WHAT THE TASK ASKS | In the copy, keep every line below as it is and leave out the pictures.

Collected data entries
####

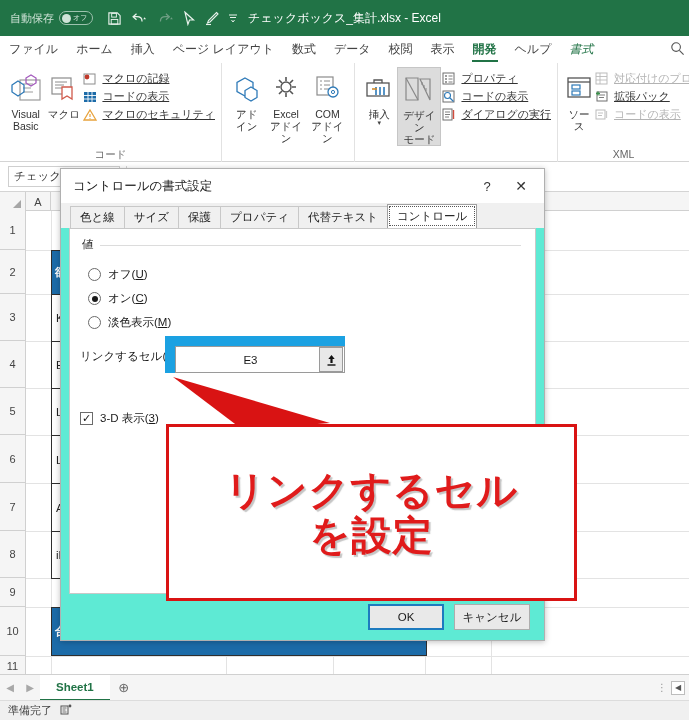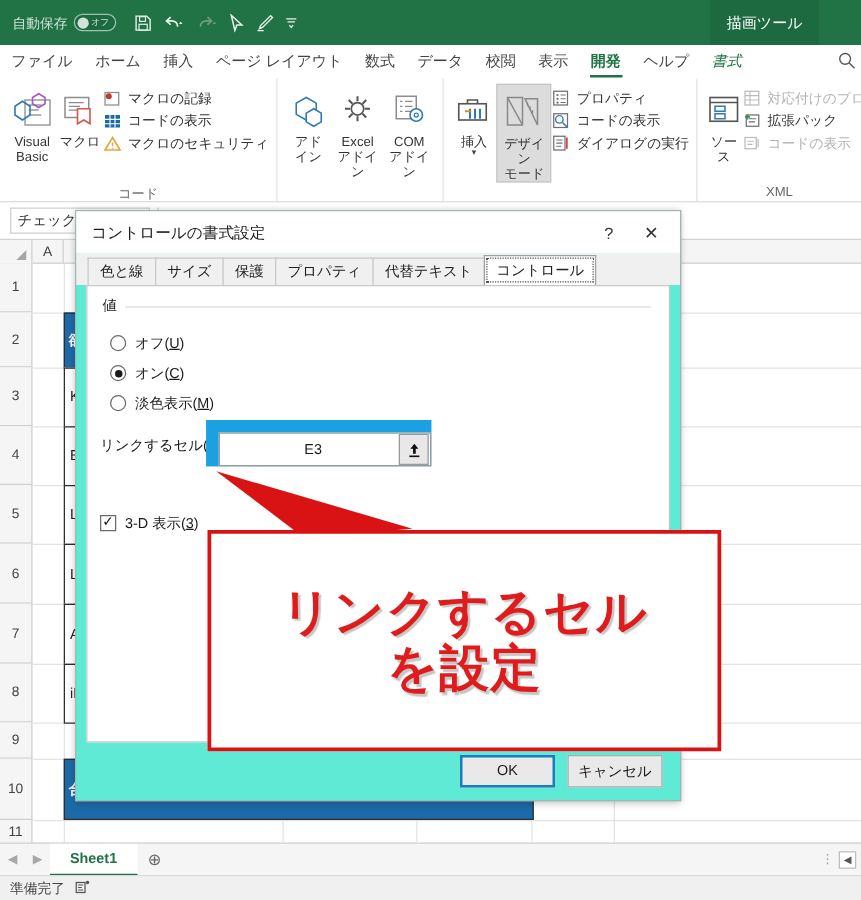--- a/index.html
+++ b/index.html
@@ -349,6 +349,7 @@
           </svg>
       </span>
     </div>
+    <div class="title-center">チェックボックス_集計.xlsx  -  Excel</div>
     <div class="ctx-tool">描画ツール</div>
   </div>
 

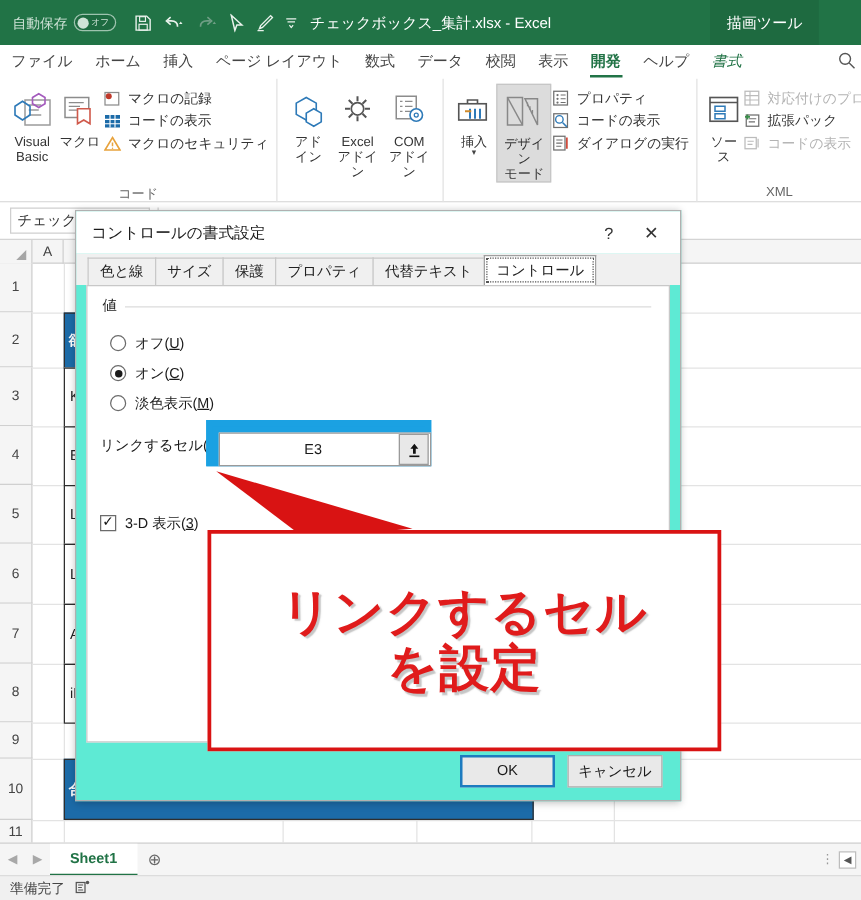--- a/index.html
+++ b/index.html
@@ -350,7 +350,6 @@
       </span>
     </div>
     <div class="title-center">チェックボックス_集計.xlsx  -  Excel</div>
-    <div class="ctx-tool">描画ツール</div>
   </div>
 
   <div class="tabbar">

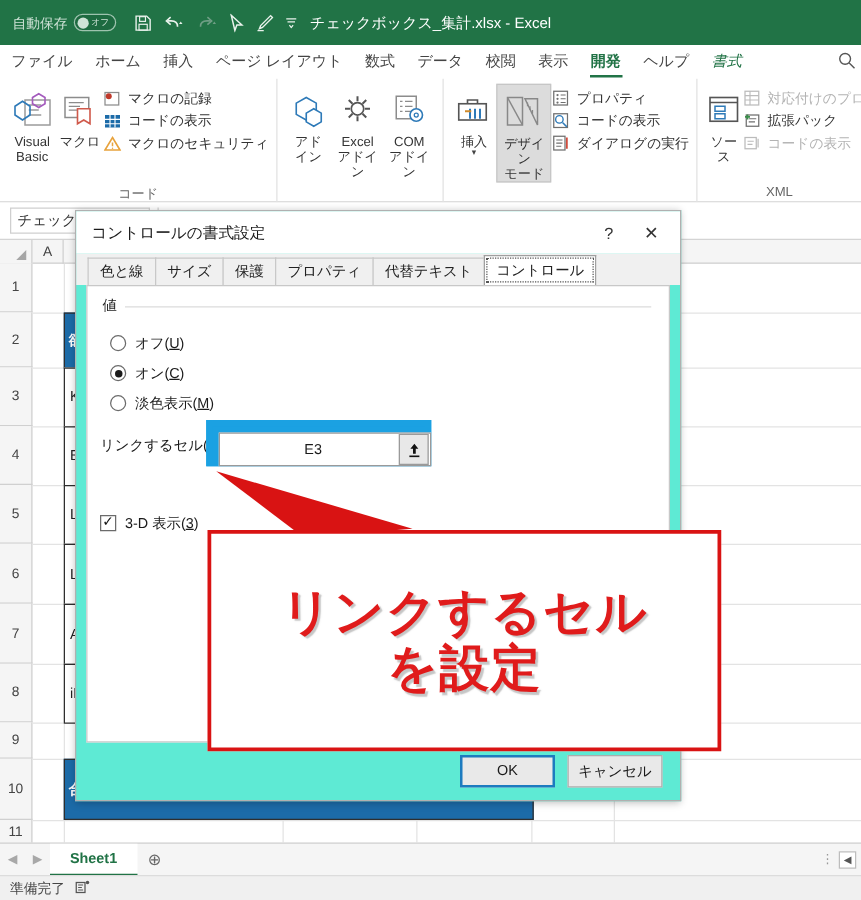--- a/index.html
+++ b/index.html
@@ -90,7 +90,7 @@
   .smallcol { display: flex; flex-direction: column; gap: 3px; padding-top: 4px; }
   .smallbtn {
     display: flex; align-items: center; gap: 5px;
-    font-size: 11px; color: #333; white-space: nowrap;
+    font-size: 11px; color: #333; white-space: nowrap; text-decoration: underline;
   }
   .smallbtn.disabled { color: #b3b3b3; }
   .sicon { width: 15px; height: 15px; display: inline-flex; align-items: center; justify-content: center; }

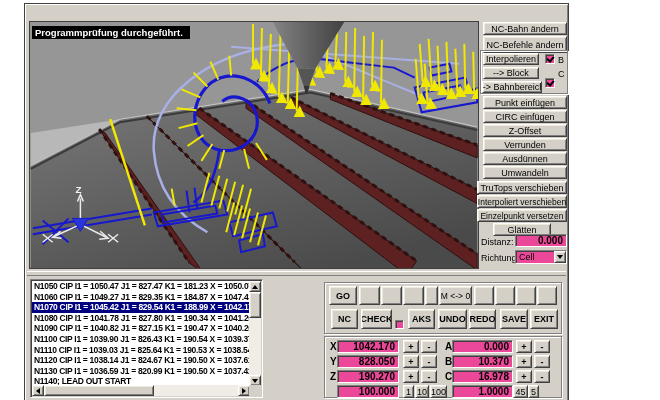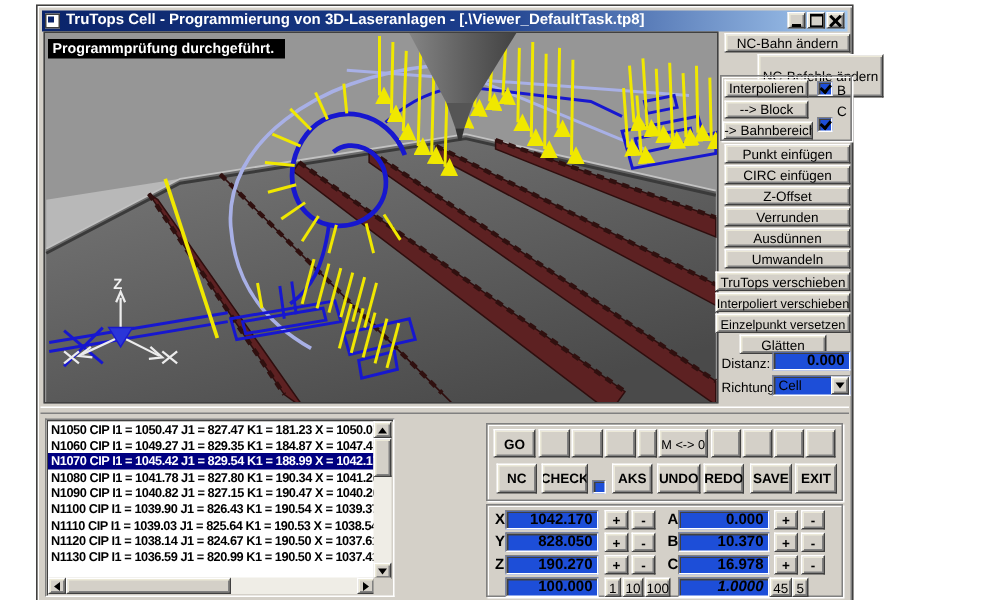--- a/index.html
+++ b/index.html
@@ -53,21 +53,6 @@
 
   <div class="abs win" style="left:24px;top:3px;width:543px;height:397px;">
 
-    <div class="abs tbar" style="left:3px;top:3px;width:537px;height:14px;">
-      <div class="abs" style="left:2px;top:2px;width:10px;height:10px;background:#ffffff;border:1px solid #404040;box-sizing:border-box;">
-        <div style="width:4px;height:4px;background:#0a246a;margin:1px;"></div>
-      </div>
-      <div class="abs ttext" style="left:16px;top:1px;width:440px;">TruTops Cell - Programmierung von 3D-Laseranlagen - [.\Viewer_DefaultTask.tp8]</div>
-      <div class="abs btn3d" style="right:28px;top:1px;width:12px;height:11px;">
-          <span class="g-min"></span>
-        </div>
-      <div class="abs btn3d" style="right:15px;top:1px;width:12px;height:11px;">
-          <span class="g-max"></span>
-        </div>
-      <div class="abs btn3d" style="right:2px;top:1px;width:12px;height:11px;">
-          <span class="g-x"></span>
-        </div>
-    </div>
 
     <div class="abs" style="left:4px;top:17px;width:450px;height:248px;border:1px solid #404040;box-sizing:border-box;background:#969696;overflow:hidden;">
       <svg width="448" height="246" viewBox="0 0 450 248">

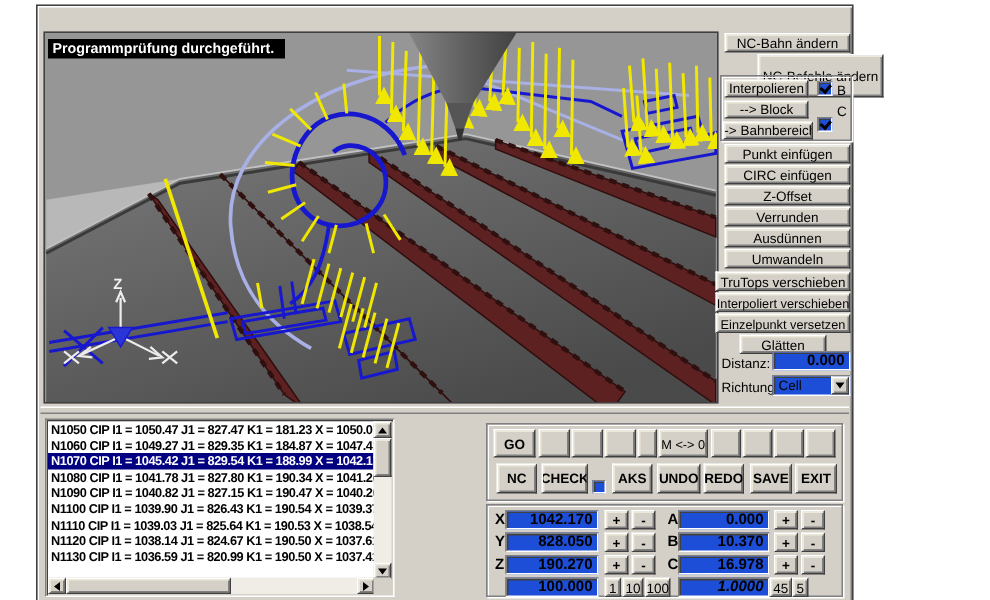--- a/index.html
+++ b/index.html
@@ -206,7 +206,7 @@
 
     <div class="abs" style="left:0;top:0;width:0;height:0;">
       <div class="abs btn3d" style="left:458px;top:18px;width:84px;height:13px;">NC-Bahn ändern</div>
-      <div class="abs btn3d" style="left:480px;top:32px;width:84px;height:29px;">NC-Befehle ändern</div>
+      <div class="abs btn3d" style="left:458px;top:32px;width:84px;height:17px;">NC-Befehle ändern</div>
 
       <div class="abs gbox" style="left:455px;top:46px;width:88px;height:44px;"></div>
       <div class="abs btn3d" style="left:458px;top:49px;width:56px;height:12px;">Interpolieren</div>

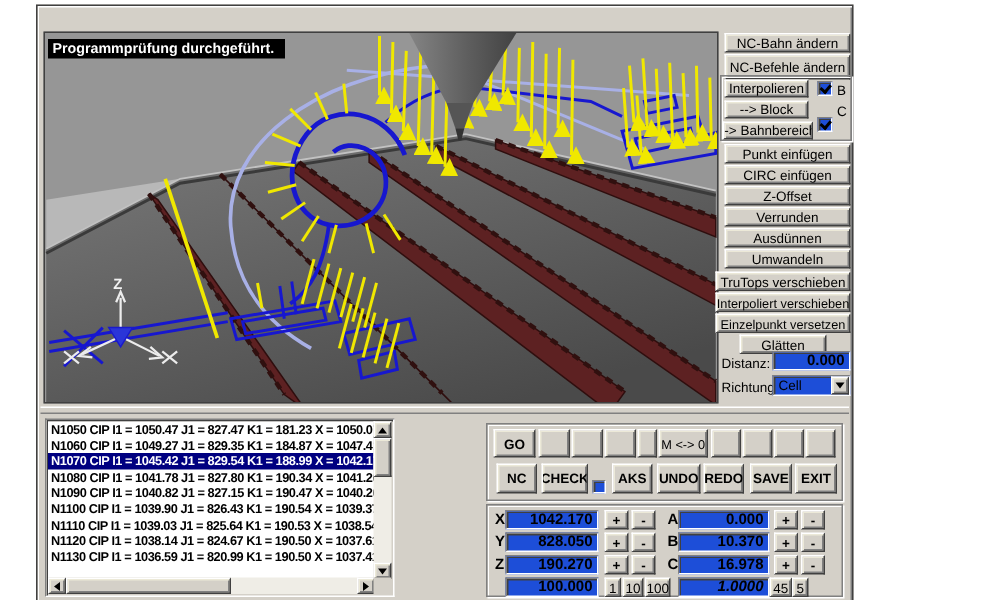--- a/index.html
+++ b/index.html
@@ -14,7 +14,7 @@
          box-shadow:inset 1px 1px 0 #ece9d8, inset -1px -1px 0 #808080;
          display:flex;align-items:center;justify-content:center;
          font-size:9px;color:#000;cursor:default;overflow:hidden;white-space:nowrap;box-sizing:border-box;}
-  .sunk{background:#1d4ed8;border:1px solid;border-color:#808080 #ffffff #ffffff #808080;
+  .sunk{background:#ec4899;border:1px solid;border-color:#808080 #ffffff #ffffff #808080;
         box-shadow:inset 1px 1px 0 #404040;box-sizing:border-box;}
   .gbox{border:1px solid #808080;box-shadow:inset 1px 1px 0 #ffffff, 1px 1px 0 #ffffff;box-sizing:border-box;}
   .tbar{background:linear-gradient(90deg,#0a246a 0%,#1c3e8c 55%,#a6caf0 100%);

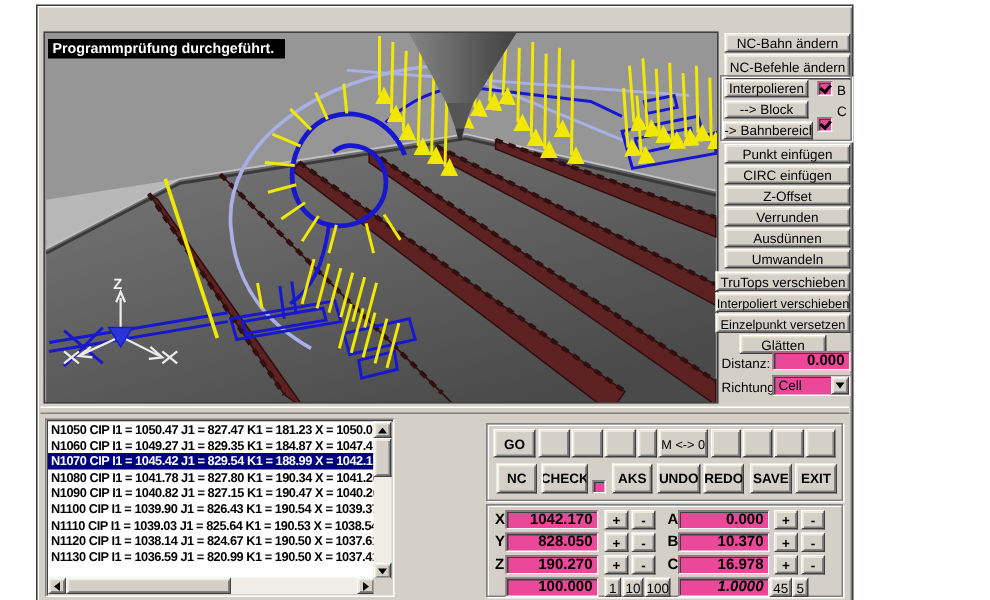--- a/index.html
+++ b/index.html
@@ -253,6 +253,7 @@
         <div class="listrow">N1110 CIP I1 = 1039.03 J1 = 825.64 K1 = 190.53 X = 1038.54</div>
         <div class="listrow">N1120 CIP I1 = 1038.14 J1 = 824.67 K1 = 190.50 X = 1037.61</div>
         <div class="listrow">N1130 CIP I1 = 1036.59 J1 = 820.99 K1 = 190.50 X = 1037.41</div>
+        <div class="listrow">N1140; LEAD  OUT  START</div>
       </div>
 
       <div class="abs track" style="right:1px;top:1px;width:12px;height:105px;">

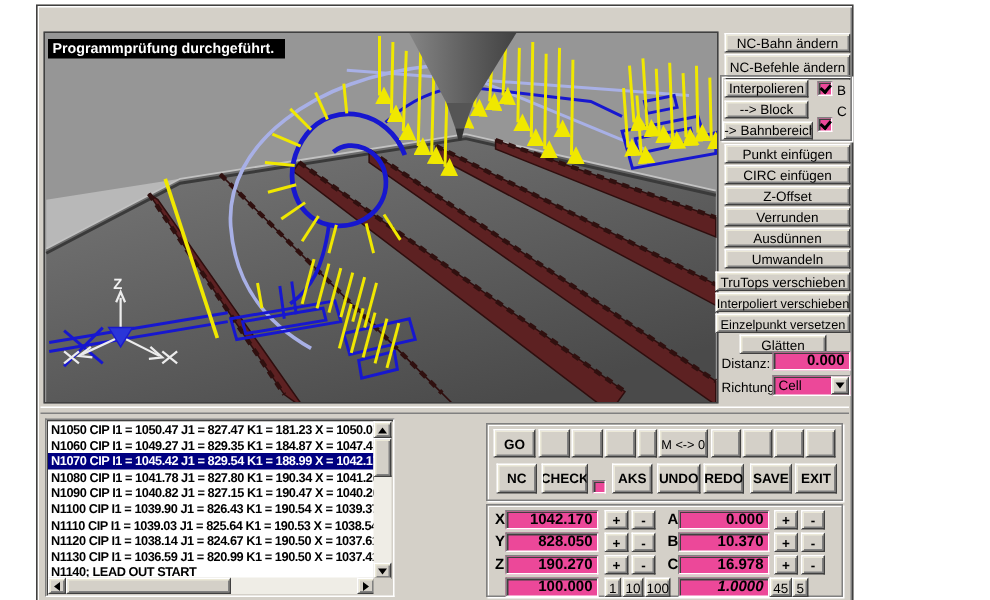--- a/index.html
+++ b/index.html
@@ -332,7 +332,7 @@
     <div class="abs btn3d" style="left:378px;top:381px;width:11px;height:13px;">1</div>
     <div class="abs btn3d" style="left:390px;top:381px;width:14px;height:13px;">10</div>
     <div class="abs btn3d" style="left:405px;top:381px;width:17px;height:13px;">100</div>
-    <div class="abs sunk val" style="left:427px;top:381px;width:61px;height:13px;font-style:italic;">1.0000</div>
+    <div class="abs sunk val" style="left:427px;top:381px;width:61px;height:13px;">1.0000</div>
     <div class="abs btn3d" style="left:491px;top:381px;width:11px;height:13px;">1</div>
     <div class="abs btn3d" style="left:503px;top:381px;width:11px;height:13px;">5</div>
     <div class="abs btn3d" style="left:488px;top:381px;width:15px;height:13px;">45</div>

####

WRITTEN RESPONSE |
--- a/index.html
+++ b/index.html
@@ -349,6 +349,7 @@
           </svg>
       </span>
     </div>
+    <div class="title-center">チェックボックス_集計.xlsx  -  Excel</div>
     <div class="ctx-tool">描画ツール</div>
   </div>
 

--- a/index.html
+++ b/index.html
@@ -350,7 +350,6 @@
       </span>
     </div>
     <div class="title-center">チェックボックス_集計.xlsx  -  Excel</div>
-    <div class="ctx-tool">描画ツール</div>
   </div>
 
   <div class="tabbar">

--- a/index.html
+++ b/index.html
@@ -90,7 +90,7 @@
   .smallcol { display: flex; flex-direction: column; gap: 3px; padding-top: 4px; }
   .smallbtn {
     display: flex; align-items: center; gap: 5px;
-    font-size: 11px; color: #333; white-space: nowrap;
+    font-size: 11px; color: #333; white-space: nowrap; text-decoration: underline;
   }
   .smallbtn.disabled { color: #b3b3b3; }
   .sicon { width: 15px; height: 15px; display: inline-flex; align-items: center; justify-content: center; }

--- a/index.html
+++ b/index.html
@@ -53,21 +53,6 @@
 
   <div class="abs win" style="left:24px;top:3px;width:543px;height:397px;">
 
-    <div class="abs tbar" style="left:3px;top:3px;width:537px;height:14px;">
-      <div class="abs" style="left:2px;top:2px;width:10px;height:10px;background:#ffffff;border:1px solid #404040;box-sizing:border-box;">
-        <div style="width:4px;height:4px;background:#0a246a;margin:1px;"></div>
-      </div>
-      <div class="abs ttext" style="left:16px;top:1px;width:440px;">TruTops Cell - Programmierung von 3D-Laseranlagen - [.\Viewer_DefaultTask.tp8]</div>
-      <div class="abs btn3d" style="right:28px;top:1px;width:12px;height:11px;">
-          <span class="g-min"></span>
-        </div>
-      <div class="abs btn3d" style="right:15px;top:1px;width:12px;height:11px;">
-          <span class="g-max"></span>
-        </div>
-      <div class="abs btn3d" style="right:2px;top:1px;width:12px;height:11px;">
-          <span class="g-x"></span>
-        </div>
-    </div>
 
     <div class="abs" style="left:4px;top:17px;width:450px;height:248px;border:1px solid #404040;box-sizing:border-box;background:#969696;overflow:hidden;">
       <svg width="448" height="246" viewBox="0 0 450 248">

--- a/index.html
+++ b/index.html
@@ -206,7 +206,7 @@
 
     <div class="abs" style="left:0;top:0;width:0;height:0;">
       <div class="abs btn3d" style="left:458px;top:18px;width:84px;height:13px;">NC-Bahn ändern</div>
-      <div class="abs btn3d" style="left:480px;top:32px;width:84px;height:29px;">NC-Befehle ändern</div>
+      <div class="abs btn3d" style="left:458px;top:32px;width:84px;height:17px;">NC-Befehle ändern</div>
 
       <div class="abs gbox" style="left:455px;top:46px;width:88px;height:44px;"></div>
       <div class="abs btn3d" style="left:458px;top:49px;width:56px;height:12px;">Interpolieren</div>

--- a/index.html
+++ b/index.html
@@ -14,7 +14,7 @@
          box-shadow:inset 1px 1px 0 #ece9d8, inset -1px -1px 0 #808080;
          display:flex;align-items:center;justify-content:center;
          font-size:9px;color:#000;cursor:default;overflow:hidden;white-space:nowrap;box-sizing:border-box;}
-  .sunk{background:#1d4ed8;border:1px solid;border-color:#808080 #ffffff #ffffff #808080;
+  .sunk{background:#ec4899;border:1px solid;border-color:#808080 #ffffff #ffffff #808080;
         box-shadow:inset 1px 1px 0 #404040;box-sizing:border-box;}
   .gbox{border:1px solid #808080;box-shadow:inset 1px 1px 0 #ffffff, 1px 1px 0 #ffffff;box-sizing:border-box;}
   .tbar{background:linear-gradient(90deg,#0a246a 0%,#1c3e8c 55%,#a6caf0 100%);

--- a/index.html
+++ b/index.html
@@ -253,6 +253,7 @@
         <div class="listrow">N1110 CIP I1 = 1039.03 J1 = 825.64 K1 = 190.53 X = 1038.54</div>
         <div class="listrow">N1120 CIP I1 = 1038.14 J1 = 824.67 K1 = 190.50 X = 1037.61</div>
         <div class="listrow">N1130 CIP I1 = 1036.59 J1 = 820.99 K1 = 190.50 X = 1037.41</div>
+        <div class="listrow">N1140; LEAD  OUT  START</div>
       </div>
 
       <div class="abs track" style="right:1px;top:1px;width:12px;height:105px;">

--- a/index.html
+++ b/index.html
@@ -332,7 +332,7 @@
     <div class="abs btn3d" style="left:378px;top:381px;width:11px;height:13px;">1</div>
     <div class="abs btn3d" style="left:390px;top:381px;width:14px;height:13px;">10</div>
     <div class="abs btn3d" style="left:405px;top:381px;width:17px;height:13px;">100</div>
-    <div class="abs sunk val" style="left:427px;top:381px;width:61px;height:13px;font-style:italic;">1.0000</div>
+    <div class="abs sunk val" style="left:427px;top:381px;width:61px;height:13px;">1.0000</div>
     <div class="abs btn3d" style="left:491px;top:381px;width:11px;height:13px;">1</div>
     <div class="abs btn3d" style="left:503px;top:381px;width:11px;height:13px;">5</div>
     <div class="abs btn3d" style="left:488px;top:381px;width:15px;height:13px;">45</div>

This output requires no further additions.